Other areas of clinical and translational research will be considered. Use of one or more of the research cores at the ACCEL institutions is encouraged, but not mandatory. Information about these cores can be found on the ACCEL website


The proposal format (11 point, Arial) is similar to that for an NIH R03 proposal, except in terms of the length of the research description section. Proposals should be submitted using PHS 398 forms. Instructions can be found here. Each proposal should include the following sections:

  1. NIH face page (download here)
  2. NIH Page 2&3: Summary, Relevance, Project/Performance Sites, Senior/Key Personnel (download here)
  3. Budget using NIH forms Page 4, including budget justification on Page 5 (download hereand here)
  4. Biographical Sketch(es) of PI and Key Personnel including the primary mentor (if needed), other members of the mentoring team (if needed), and collaborators who would play a significant role in accomplishing the goals of the proposal (Biosketch Format Pages, Instructions and Samples)
  5. Research Strategy (See below—using NIH continuation forms—download here)
  6. F. Success from Prior Awards: PIs who have led a project supported by CTR, INBRE, COBRE or DHSA grants should include a short section (1 page maximum) outlining the progress on that prior work, including their success in leveraging that research into independent external support and explaining why further support is necessary.
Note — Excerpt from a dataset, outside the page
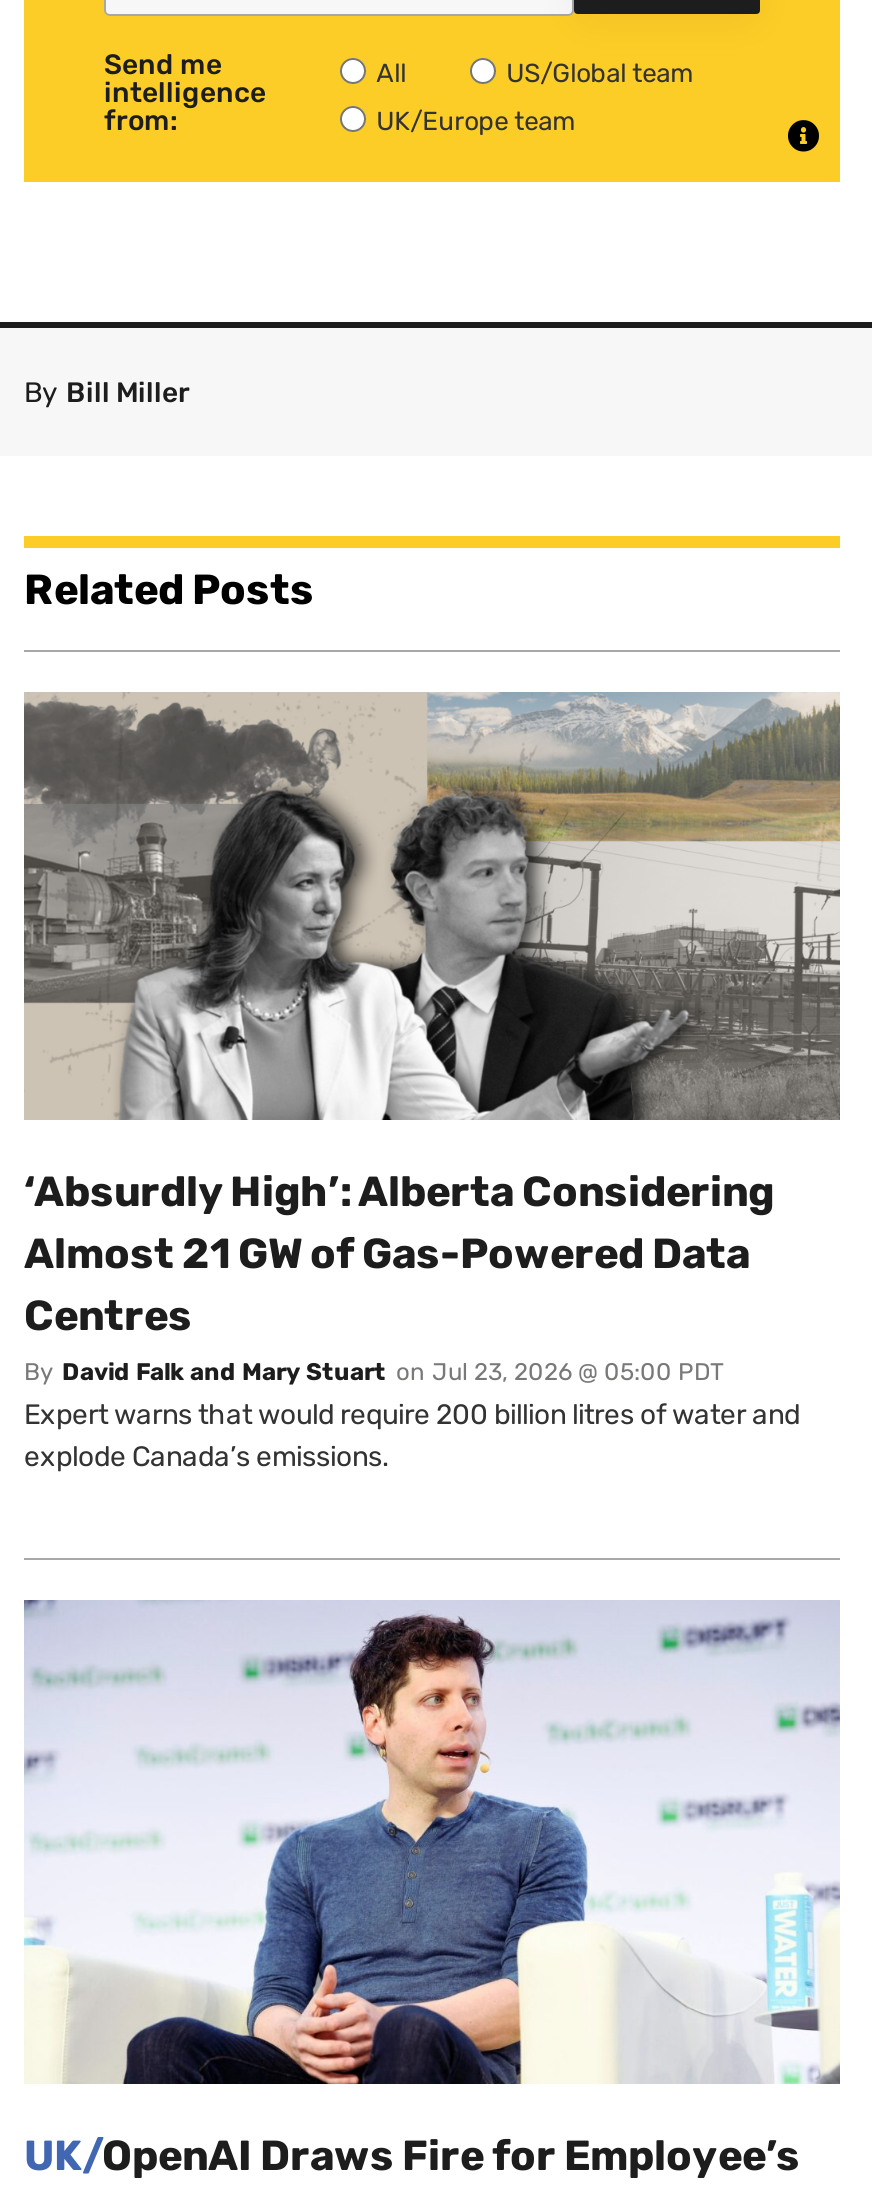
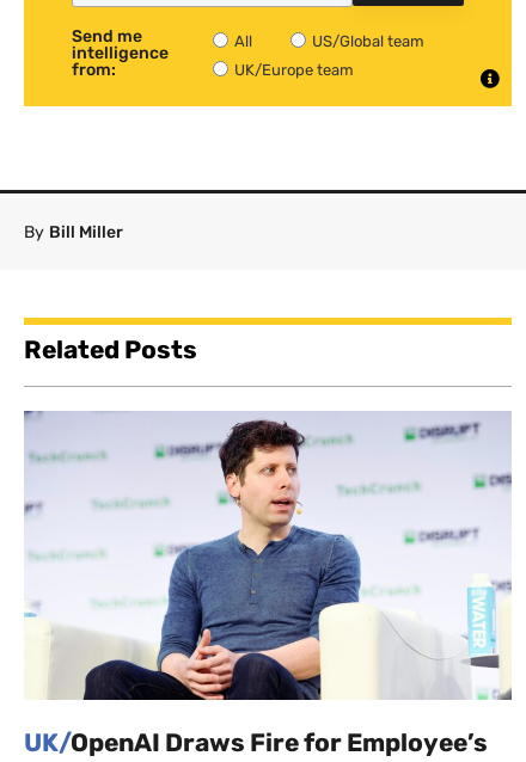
[22,692,842,1473] [image] | ‘Absurdly High’: Alberta Considering | Almost 21 GW of Gas-Powered Data | Centres | By David Falk and Mary Stuart on Jul 23, 2026 @ 05:00 PDT | Expert warns that would require 200 billion litres of water and | explode Canada’s emissions. -> none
If this is a renewal request for a second year of funding, a one-page progress report is required. Use NIH continuation forms.
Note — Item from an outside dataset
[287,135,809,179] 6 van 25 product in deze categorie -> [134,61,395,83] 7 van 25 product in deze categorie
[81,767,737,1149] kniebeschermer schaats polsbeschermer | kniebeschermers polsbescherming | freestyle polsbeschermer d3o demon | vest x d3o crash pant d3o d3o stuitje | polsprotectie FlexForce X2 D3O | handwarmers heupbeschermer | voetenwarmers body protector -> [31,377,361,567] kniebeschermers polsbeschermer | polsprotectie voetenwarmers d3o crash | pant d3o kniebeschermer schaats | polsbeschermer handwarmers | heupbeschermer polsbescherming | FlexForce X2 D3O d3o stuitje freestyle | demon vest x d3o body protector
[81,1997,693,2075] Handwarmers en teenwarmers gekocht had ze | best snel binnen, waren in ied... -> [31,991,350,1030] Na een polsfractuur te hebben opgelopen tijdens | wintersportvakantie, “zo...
  7. NIH Human subjects (download here) and planned enrollment forms (here), if applicable
  8. Vertebrate animals justification and protection (download here), if applicable
  9. A letter of Support from the PI’s Department Head/Chair
  10. If the project is led by a new investigator (see NIH definition), the application must include a letter of support from the primary mentor detailing previous experience, the candidate’s potential, the existing mentoring or working relationship (if any), and specifics as to how the mentor will interact with the candidate during the funding period (see mentoring agreement)

The proposal need not be routed through the institutional research offices for institutional signatures, but upon submission may be forwarded to the PI’s appropriate institutional office for budget and effort verification.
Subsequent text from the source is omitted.